Люди выбегали из дома, как при кораблекрушении, каждый стараясь вынести из квартиры самое ценное, но что для них ценнее, каждый решал сам. Кто-то, практичный, забрал с собой только деньги и документы, а кто-то, не задумываясь о завтрашнем дне, выносил из своих комнат альбомы с фотографиями, связки писем, какие-то осколки прошлого, имеющие значение только для них самих. Саша видел стоящую возле сарая старушку, у которой в руках была только потемневшая от времени икона, видел другую, прижимающую к груди кота.
Из общей толпы выделялся один мальчик лет двенадцати в белой отглаженной рубашке с коротким рукавом. Он стоял чуть в стороне от остальных, и сразу было понятно, что война застала его дома одного, что родители в этот воскресный день уехали куда-нибудь на дачу. Выражение лица у мальчишки было крайне растерянным. Его взгляд был направлен на угол дома, откуда могли появиться его родители. Саша знал этого чистенького, ухоженного мальчика, он знал всех в доме, но его имени сейчас вспомнить не мог.
Точно такие же толпы стояли и у двух других подъездов, все смотрели на небо. А небо было чистое, голубое, довоенное.

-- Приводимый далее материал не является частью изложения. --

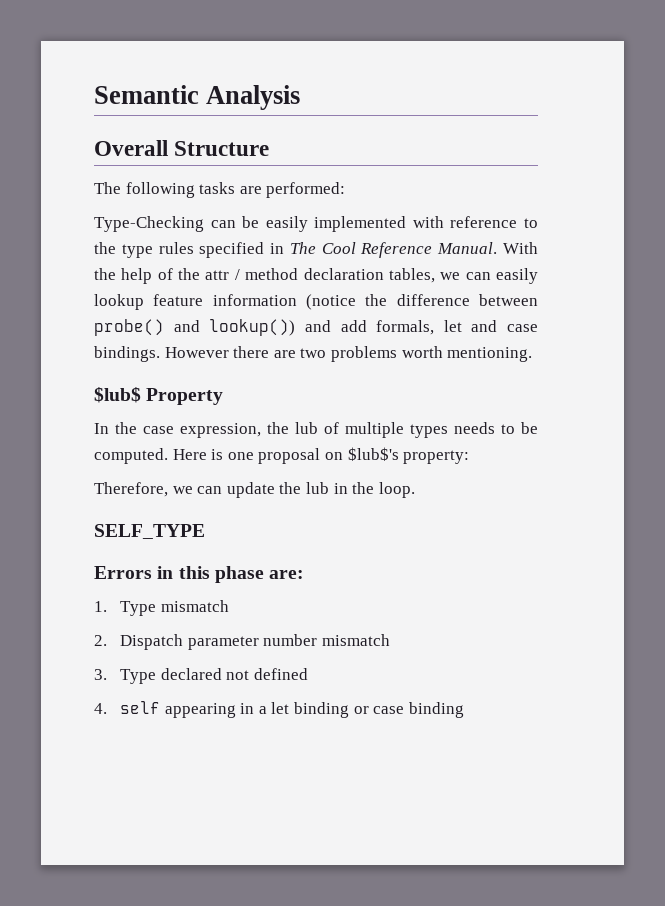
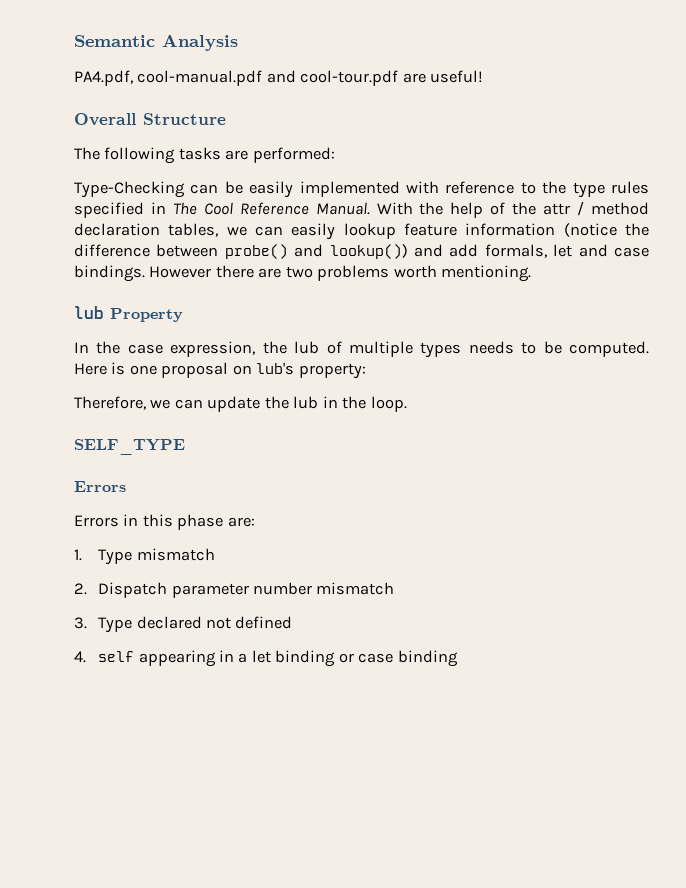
(301, 97) none -> [74,70,484,86] // PA4.pdf, cool-manual.pdf and cool-tour.pdf are useful!
[94,387,141,403] $lub$ -> [74,306,104,319] lub
[347,447,399,461] $lub$'s -> [256,362,295,375] lub's
(152, 572) none -> [74,515,119,527] // Errors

И никаких самолетов в нем не замечалось.
— В своем доме хорошо жить, — со вздохом произнес мужик в майке. — В своем доме погреб есть. Оно лучше, — в погребе-то. А здесь, стой и жди неизвестно чего….
— Не думали, не гадали…. — поддержал его кто-то. Остальные молчали.
— А ведь было в истории человечества золотой век, когда люди не убивали друг друга, — с тоской вдруг сказал стоящий рядом с Сашей невысокий сухой старичок с седой бородкой. Старичка звали Семен Михайлович, он когда-то преподавал историю в Белорусском государственном университете. Вся Сторожовка знала Семена Михайловича как умнейшего, но совершенно не приспособленного к жизни человека; он мыслил целыми эпохами, прошлое было для него намного ближе, чем настоящее, а давно исчезнувшие государства реальнее, чем существующие ныне. В их доме историк занимал маленькую комнатку на первом этаже, битком набитую старыми книгами.